Mosch sekundierte in Brüssel, wenn die Senkung des geplanten Grenzwertes von 95 Gramm CO2 pro Kilometer über das Jahr 2020 einfach linear fortgeschrieben werde, gerieten Arbeitsplätze in Gefahr. Nicht wenige der rund 13 Millionen Jobs in der europäischen Automobilindustrie und Kernkompetenzen wie etwa beim Elektroauto könnten dann aus Europa abwandern,befürchtet er. „Veränderungen der Vorgaben beziehungsweise die Festlegung neuer CO2-Grenzwerte müssen auch die Arbeitsplätze im Blick haben“, fordert daher der Audi-Betriebsratschef.

Schon „um die Vorgaben der EU ab 2020 zu erreichen, gehen wir bereits jetzt an die Grenzen des physikalisch Machbaren“, so Mosch. In den vergangenen 15 Jahren habe zum Beispiel Audi den Verbrauch bei Ottomotoren um 31 Prozent und bei Dieselmotoren um 34 Prozent gesenkt. Bis 2016 werde Audi die CO2-Emissionen der Neuwagenflotte im Vergleich zu 2008 um ein Viertel gesenkt haben.
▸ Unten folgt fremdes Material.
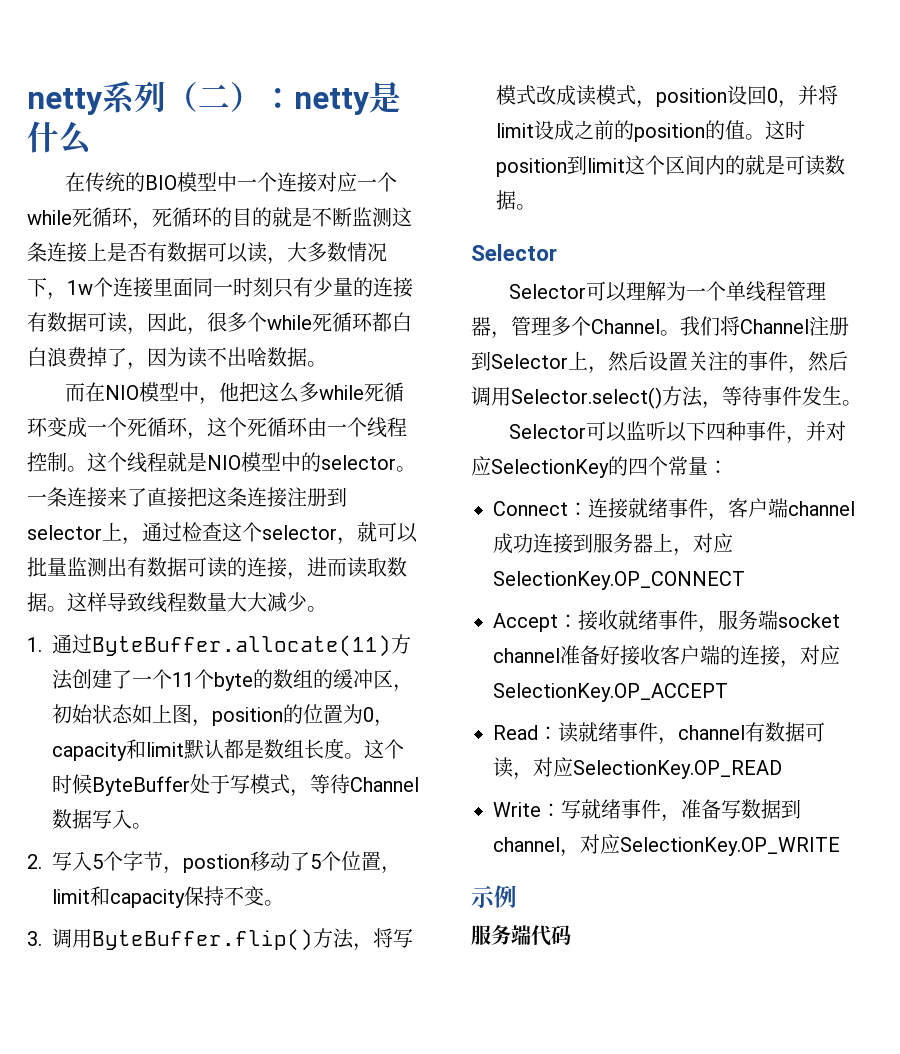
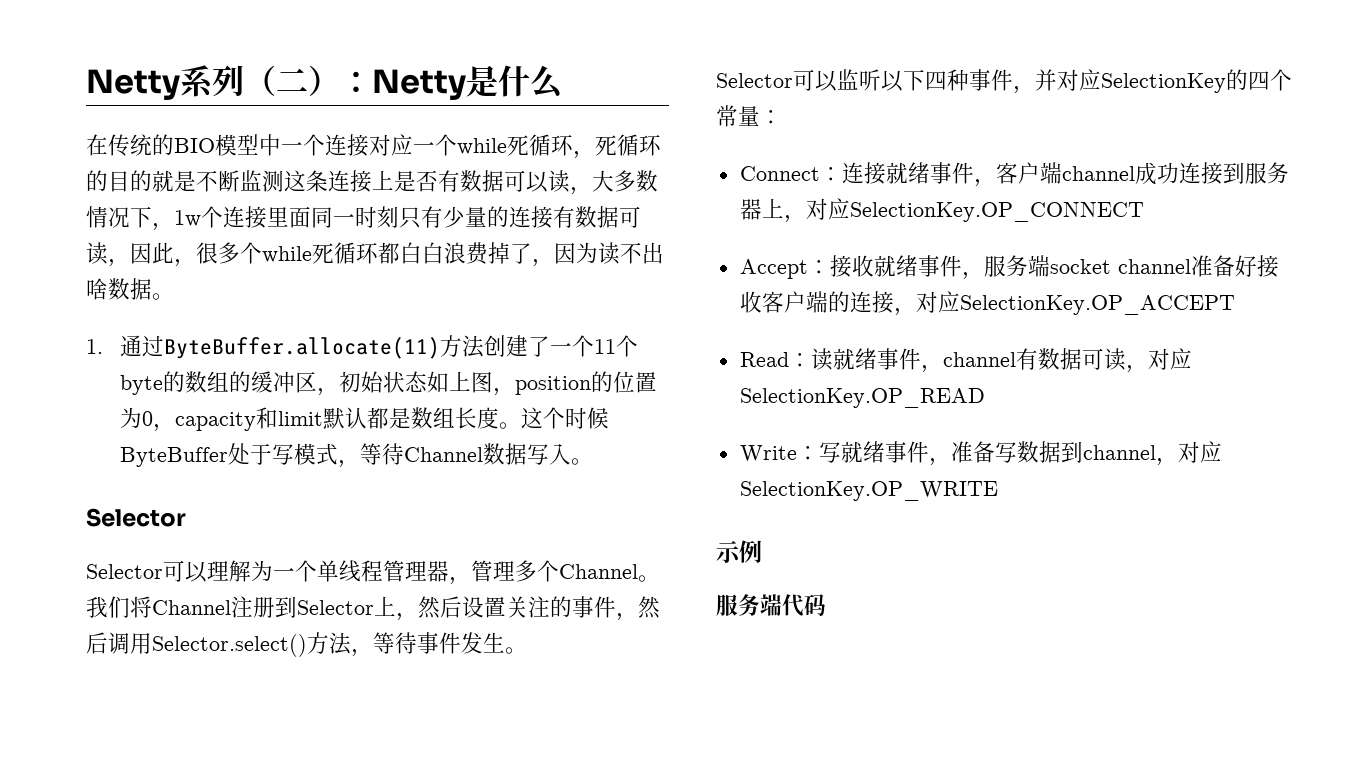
- netty系列（二）：netty是什么
+ Netty系列（二）：Netty是什么
- 而在NIO模型中，他把这么多while死循环变成一个死循环，这个死循环由一个线程控制。这个线程就是NIO模型中的selector。一条连接来了直接把这条连接注册到selector上，通过检查这个selector，就可以批量监测出有数据可读的连接，进而读取数据。这样导致线程数量大大减少。
- 2.写入5个字节，postion移动了5个位置，limit和capacity保持不变。
- 3.调用ByteBuffer.flip()方法，将写模式改成读模式，position设回0，并将limit设成之前的position的值。这时position到limit这个区间内的就是可读数据。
„Eine Folgenabschätzung darüber, welche Auswirkungen der Strukturwandel in der Automobilindustrie – hin zu einem elektrischen Antrieb – auf die Beschäftigung haben werde, müsse im Vorfeld“ einer weiteren Absenkung der CO2-Grenzwerte erfolgen, verlangt die IG Metall. Ebenso müsse erst einmal abgewartet werden, wie das Elektroauto am Markt angenommen werde. Daher sei „eine Neureglung des Grenzwertes frühestens 2017 möglich“. So sieht das auch Mosch und pocht gerade gegenüber Brüssel auf eine „moderne Industriepolitik, die Aspekte der Innovation, des Klimaschutzes und der Beschäftigung mit einbezieht“. Zudem seien die Regierungen gefordert, die Industrie bei den immensen Investitionen für alternative Antriebe zu unterstützen.
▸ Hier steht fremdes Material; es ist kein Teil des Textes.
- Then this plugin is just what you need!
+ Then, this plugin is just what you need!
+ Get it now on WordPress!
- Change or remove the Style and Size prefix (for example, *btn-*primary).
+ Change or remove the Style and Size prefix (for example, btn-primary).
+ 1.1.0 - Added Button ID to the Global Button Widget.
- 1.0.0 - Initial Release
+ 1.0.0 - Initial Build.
Allerdings kommen Hybridfahrzeuge und reine Elektroautos zumindest in Deutschland nicht so recht voran. 2014 wurden laut Kraftfahrt-Bundesamt (KBA) hierzulande gerade einmal 27 435 Hybridautos und 8522 Wagen mit Elektromotoren neu auf die Straßen gebracht – bei insgesamt gut drei Millionen Neuzulassungen. Bereits 17 Prozent davon entfielen auf Geländelimousinen (SUV) und reine Geländewagen. Der CO2-Ausstoß neu zugelassener Pkw sank daher 2014 gegenüber dem Vorjahr laut KBA nur noch um 2,6 Prozent auf 132,8 Gramm.